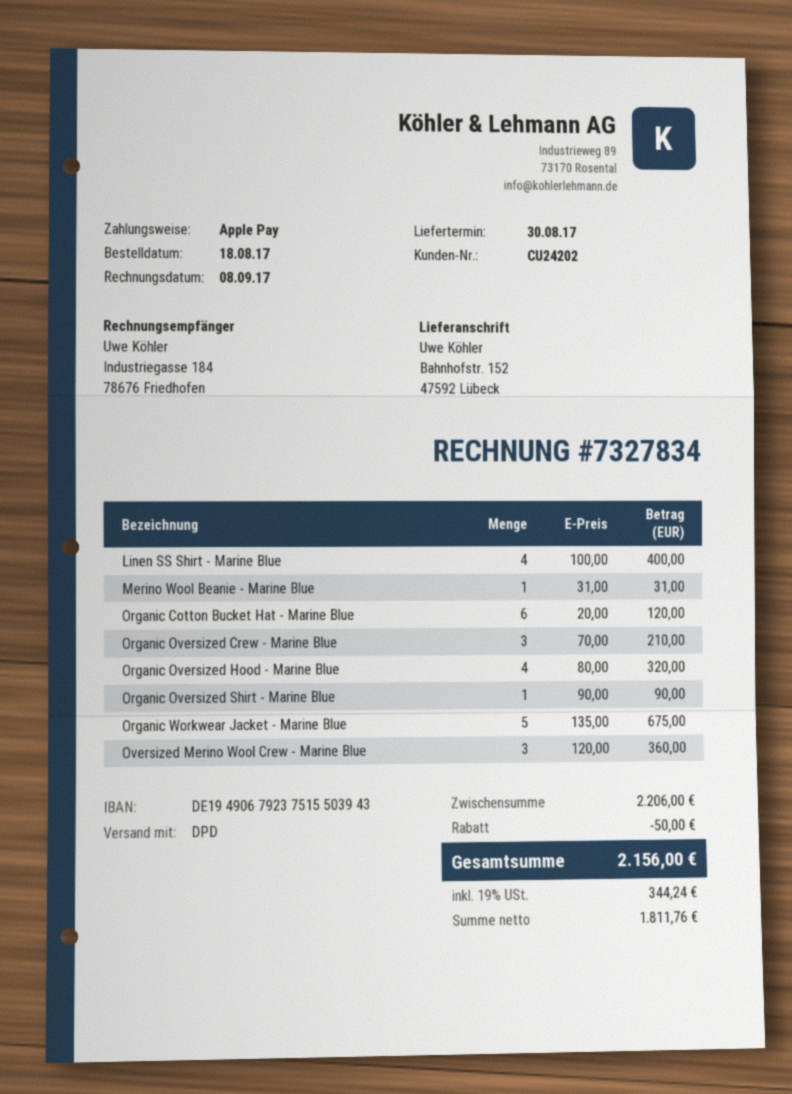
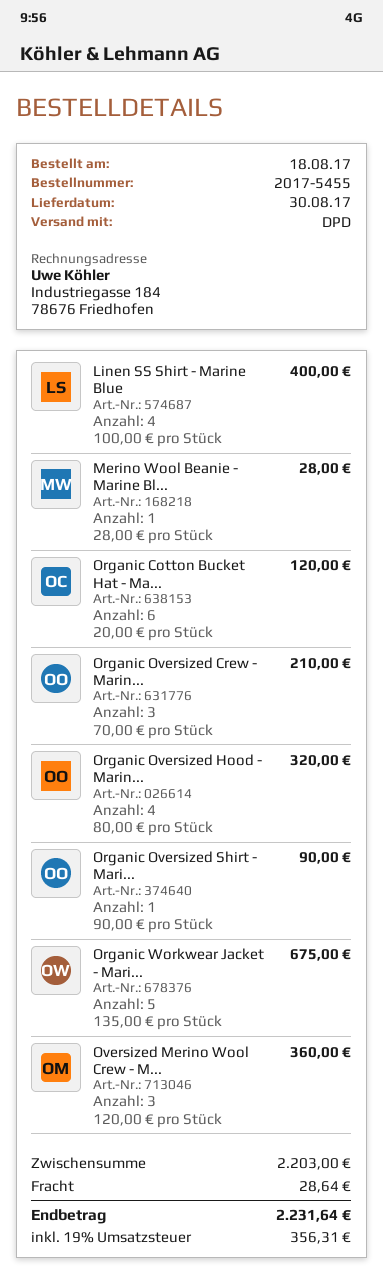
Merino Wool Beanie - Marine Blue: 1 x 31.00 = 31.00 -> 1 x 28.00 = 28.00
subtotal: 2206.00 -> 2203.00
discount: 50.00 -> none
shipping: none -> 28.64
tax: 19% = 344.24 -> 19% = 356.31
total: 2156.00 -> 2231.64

• _Problem statement_
Write out the listing above exactly, images omitted.

• _Final answer_
Merino Wool Beanie - Marine Blue: 1 x 31.00 = 31.00 -> 1 x 28.00 = 28.00
subtotal: 2206.00 -> 2203.00
discount: 50.00 -> none
shipping: none -> 28.64
tax: 19% = 344.24 -> 19% = 356.31
total: 2156.00 -> 2231.64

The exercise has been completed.